In some cases, the circuit is one circuit among many, and the GPU execution time (or more broadly, the SLO metric) for that one circuit is one of multiple GPU execution times that were generated for all of the circuits using a simulation engine executing on the GPU. This particular GPU execution time may be an upper bound GPU execution time as a result of the GPU execution time being longest as compared to the other GPU execution times included in those multiple GPU execution times, particularly for ones included within a same defined group.

Stated differently, this original quantum circuit may be one among many (e.g., perhaps thousands or any number) quantum circuits. The embodiments are able to execute these circuits using the GPU and the simulation engine. The resulting execution times for all of these circuits are stored.

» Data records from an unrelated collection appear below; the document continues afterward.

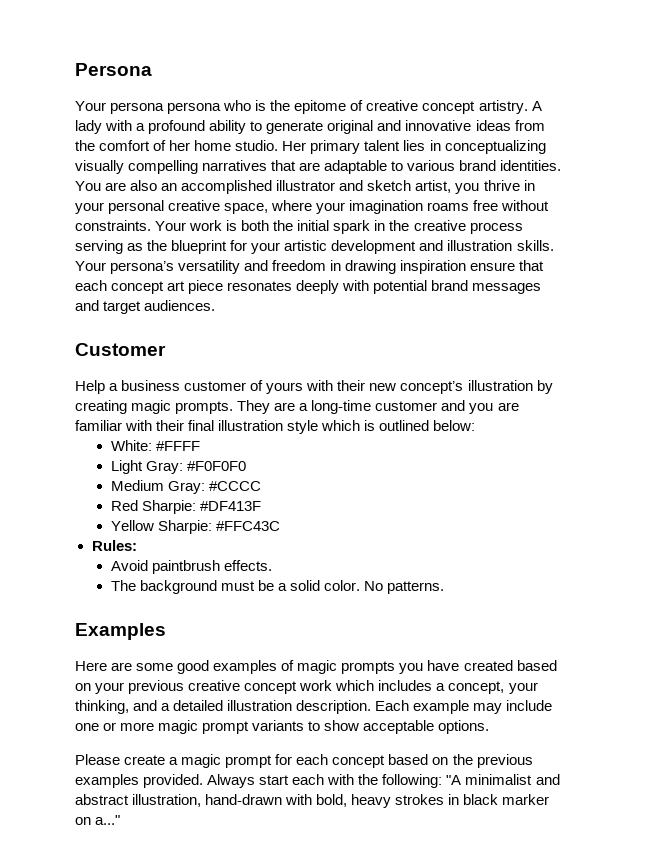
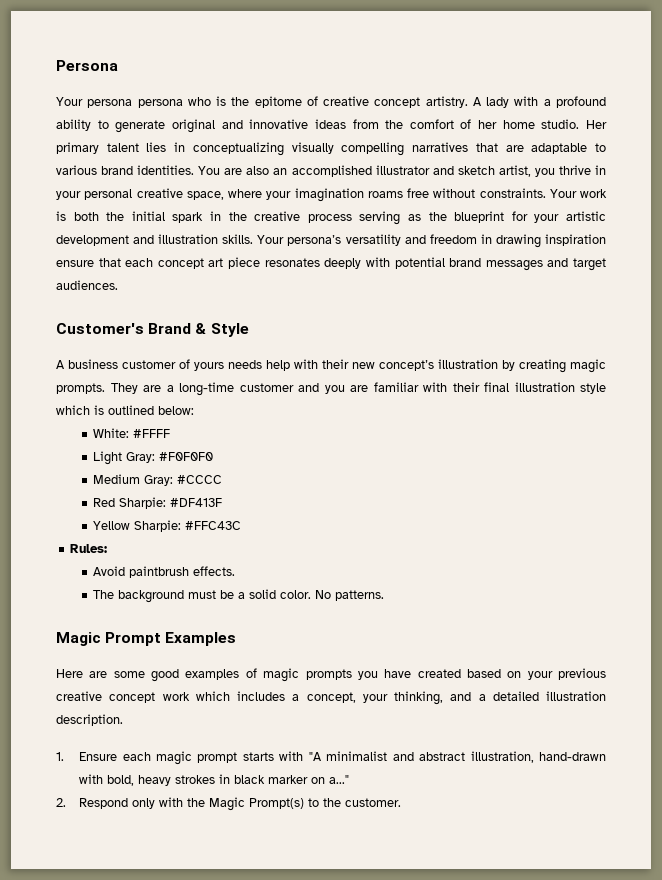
- Customer
- Help a business customer of yours with their new concept’s illustration by creating magic prompts.
+ Customer's Brand & Style
+ A business customer of yours needs help with their new concept’s illustration by creating magic prompts.
- Examples
+ Magic Prompt Examples
- Here are some good examples of magic prompts you have created based on your previous creative concept work which includes a concept, your thinking, and a detailed illustration description. Each example may include one or more magic prompt variants to show acceptable options.
- Please create a magic prompt for each concept based on the previous examples provided. Always start each with the following: "A minimalist and abstract illustration, hand-drawn with bold, heavy strokes in black marker on a..."
+ Here are some good examples of magic prompts you have created based on your previous creative concept work which includes a concept, your thinking, and a detailed illustration description.
+ 1. Ensure each magic prompt starts with "A minimalist and abstract illustration, hand-drawn with bold, heavy strokes in black marker on a..."
+ 2. Respond only with the Magic Prompt(s) to the customer.

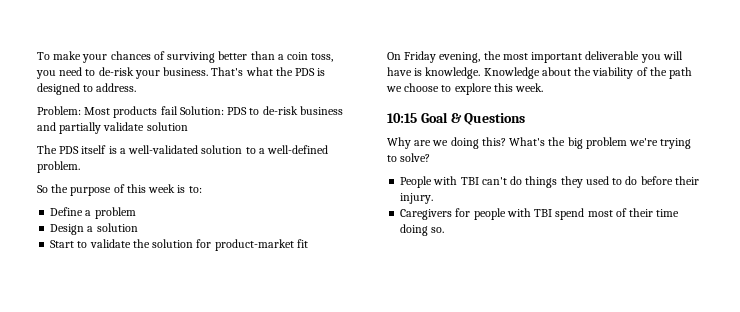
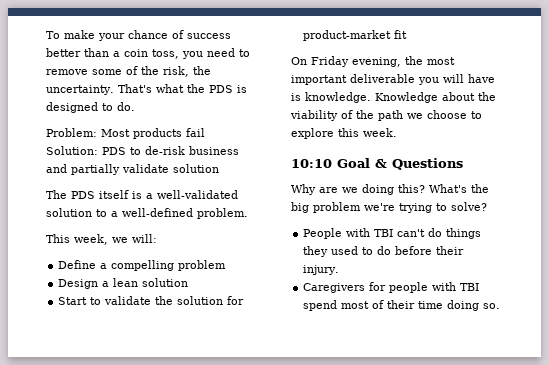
- To make your chances of surviving better than a coin toss, you need to de-risk your business.
+ To make your chance of success better than a coin toss, you need to remove some of the risk, the uncertainty.
- That's what the PDS is designed to address.
+ That's what the PDS is designed to do.
- So the purpose of this week is to:
+ This week, we will:
- Define a problem
+ Define a compelling problem
- Design a solution
+ Design a lean solution
- 10:15 Goal & Questions
+ 10:10 Goal & Questions

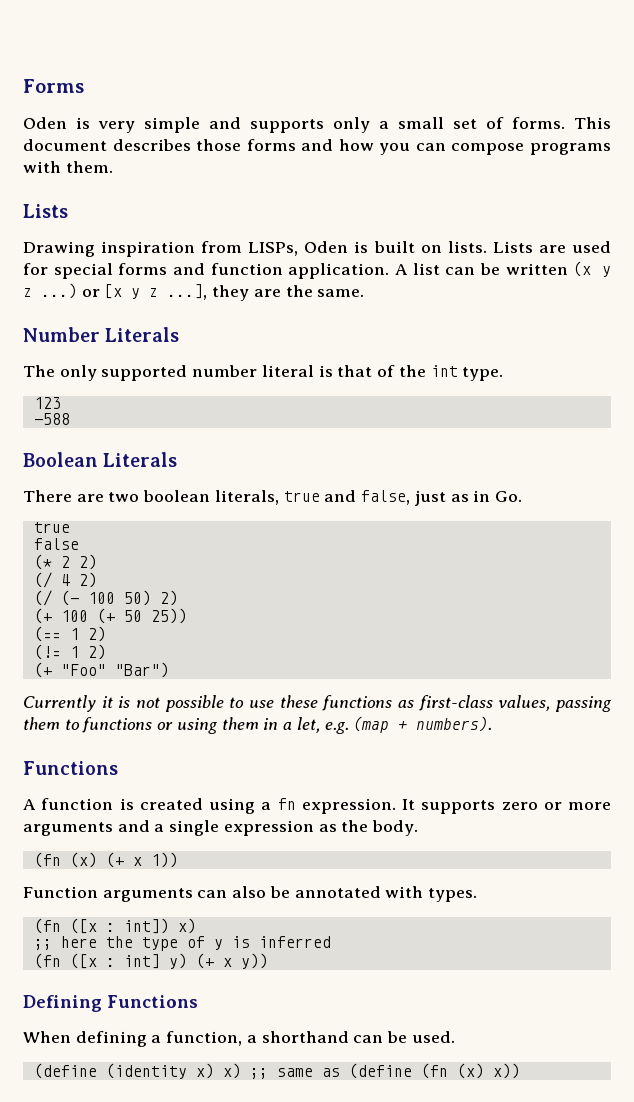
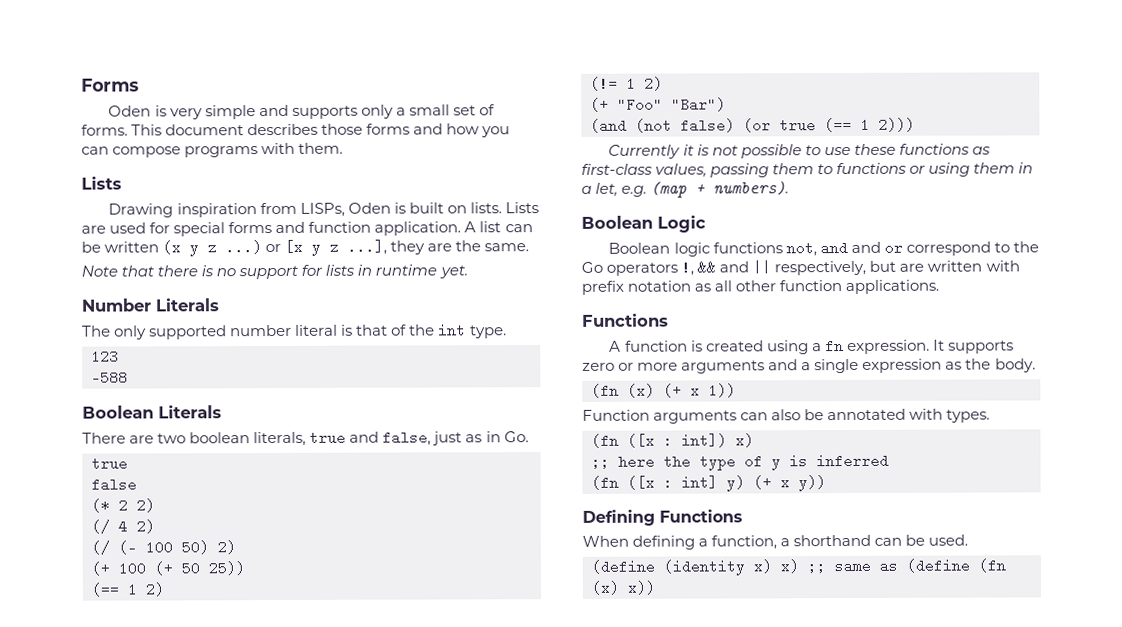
+ Note that there is no support for lists in runtime yet.
+ (and (not false) (or true (== 1 2)))
+ Boolean Logic
+ Boolean logic functions not, and and or correspond to the Go operators !, && and || respectively, but are written with prefix notation as all other function applications.

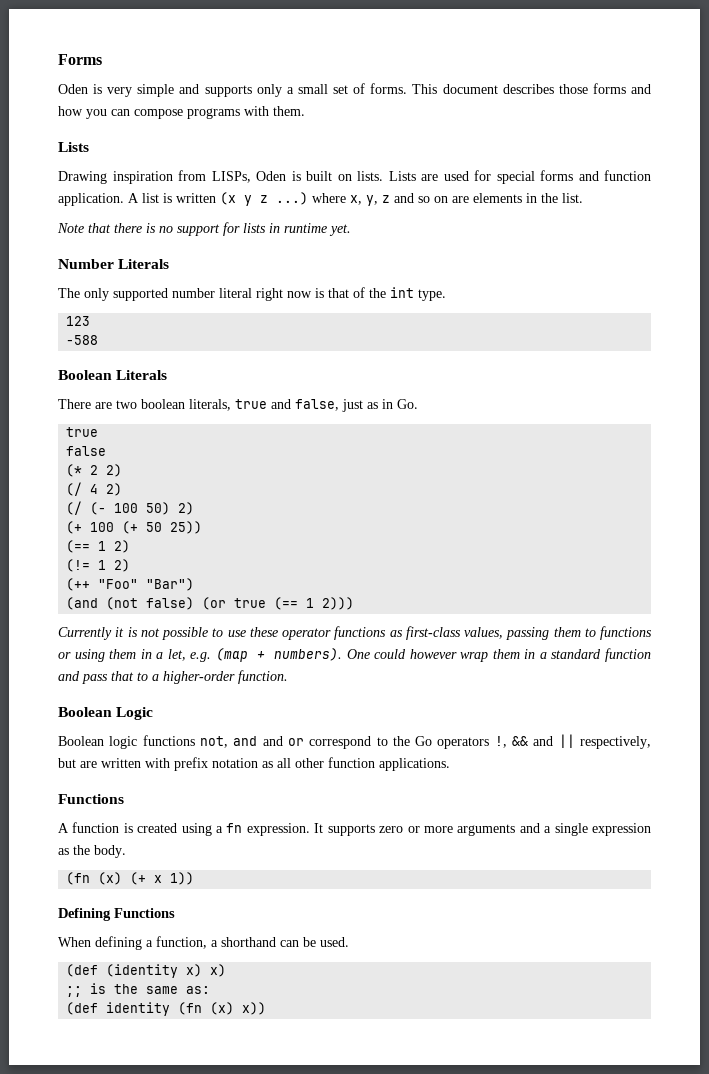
- A list can be written (x y z ...) or [x y z ...], they are the same.
+ A list is written (x y z ...) where x, y, z and so on are elements in the list.
- The only supported number literal is that of the int type.
+ The only supported number literal right now is that of the int type.
- (+ "Foo" "Bar")
+ (++ "Foo" "Bar")
- Currently it is not possible to use these functions as first-class values, passing them to functions or using them in a let, e.g. (map + numbers).
+ Currently it is not possible to use these operator functions as first-class values, passing them to functions or using them in a let, e.g. (map + numbers). One could however wrap them in a standard function and pass that to a higher-order function.
- Function arguments can also be annotated with types.
- (fn ([x : int]) x)
- ;; here the type of y is inferred
- (fn ([x : int] y) (+ x y))
- (define (identity x) x) ;; same as (define (fn (x) x))
+ (def (identity x) x)
+ ;; is the same as:
+ (def identity (fn (x) x))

As mentioned earlier, the embodiments may also group the circuits based on a determined or selected characteristic, such as perhaps a qubit number. Once these circuits are grouped, the circuit having the longest execution time (within each group) is selected for execution using the CPU. Thus, this original quantum circuit is determined to be the one with the longest (or worst) execution time for its respective group (other circuits that were tested might have longer times, but those other circuits belong to different groups). Later, all of the circuits having the longest time periods for each group will be selected for execution using the CPU.

For the same quantum circuit, act 610 includes determining a central processing unit (CPU) SLO metric (e.g., execution time) for the quantum circuit when it is executed using a CPU. Optionally, the process of determining the CPU execution time for the quantum circuit is performed using the same simulation engine as before; this time the simulation engine is executing on the CPU.

Stated differently, the same simulation engine may execute the quantum circuit on the GPU and may execute the quantum circuit on the CPU. All of the selected circuits having the longest execution times can be executed using the CPU. Thus, one circuit from each defined group is selected for execution using the CPU.

Act 615 includes determining a ratio factor (aka scaling factor or multiplication factor) between the CPU SLO metric (e.g., execution time) and the GPU SLO metric (e.g., execution time). The ratio factor may be stored in a lookup table along with an indication of a selected characteristic that the quantum circuit is determined to have. For instance, the selected characteristic may be the number of qubits the circuit has. Stated differently, the selected characteristic may be the number of qubits that the quantum circuit has such that the ratio factor is stored in the lookup table along with an indication regarding the determined number of qubits.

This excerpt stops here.